Ternyata, kondisi perekonomian 2017 tidak seperti yang diharapkan. Daya beli masyarakat dan investasi belum begitu kuat. Korporasi-korporasi juga masih melakukan konsolidasi sehingga masih berhati-hati untuk melakukan ekspansi.

Itu terbukti dari penyaluran kredit yang hingga Maret 2017 hanya tumbuh 9 persen secara tahunan (year on year/yoy). Dengan kinerja korporasi yang masih lemah, pajak yang mereka setor pun sulit meningkat.

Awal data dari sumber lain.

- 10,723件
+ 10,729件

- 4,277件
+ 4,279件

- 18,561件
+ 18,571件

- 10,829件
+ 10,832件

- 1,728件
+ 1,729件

Terlebih, pendekatan yang dilakukan pemerintah untuk meningkatkan penerimaan pajak lebih cenderung mengejar dan menekan para wajib pajak eksisting ketimbang mereformulasi aturan pajak atau membereskan sumber utama kebocoran penerimaan negara terutama dari barang-barang selundupan yang membanjiri negeri ini.

Dengan situasi seperti itu, shortfall pajak seperti tahun 2016 pun kembali membayangi anggaran negara 2017. Dan ternyata, potensi shortfall memang ada.

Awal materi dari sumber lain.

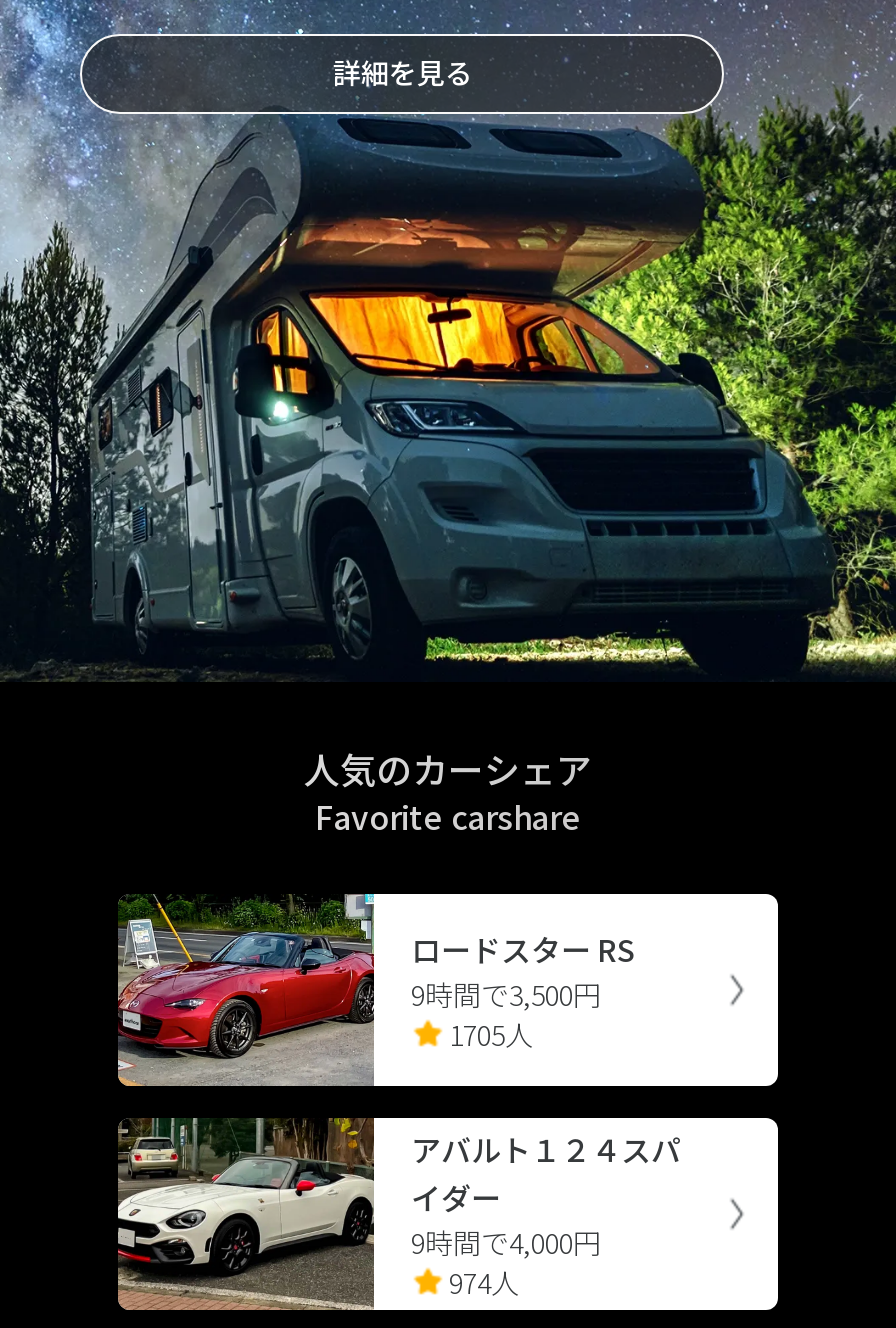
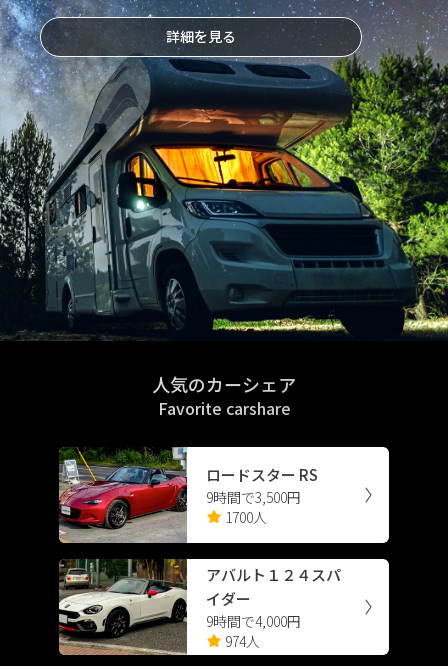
- 1705人
+ 1700人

Dalam pembahasan APBN-P 2017, pemerintah memperkirakan terjadi shorfall penerimaan perpajakan sekitar Rp 48 triliun. Alhasil target perpajakan pun direvisi turun, dari Rp 1.499 triliun menjadi Rp 1.451 triliun.

Potensi shortfall pajak tahun 2017 memang lebih kecil dibandingkan tahun 2016. Namun bukan itu persoalannya. Yang menjadi masalah adalah mengapa dalam penyusunan APBN 2017, Sri Mulyani dan pemerintahan Presiden Jokowi tidak belajar dari pengalaman dua tahun terakhir?

Selama pemerintahan Presiden Jokowi, selalu terjadi shortfall pajak cukup besar. Pada pemerintahan sebelumnya, shortfall pajak umumnya tidak banyak dan dapat dikatakan terjadi semata karena faktor alamiah terkait teknis penetapan target yang memang harus bersifat progresif untuk memacu kinerja pemerintah.

Namun dalam pemerintahan Jokowi, shortfall pajak bukan hanya karena faktor alamiah, tetapi juga akibat perencanaan anggaran yang kurang kompeten. 

Jadi pertanyaannya, mengapa Sri Mulyani juga ikut-ikutan tidak kredibel saat menyusun APBN 2017? Sesuatu yang dulu disindirnya kini seolah menimpa dirinya sendiri.

Defisit dan Utang

Bahkan tidak kredibelnya APBN 2017 membawa dampak yang lebih serius. Akibat shortfall pajak tahun 2017, defisit anggaran dan utang pemerintah membengkak.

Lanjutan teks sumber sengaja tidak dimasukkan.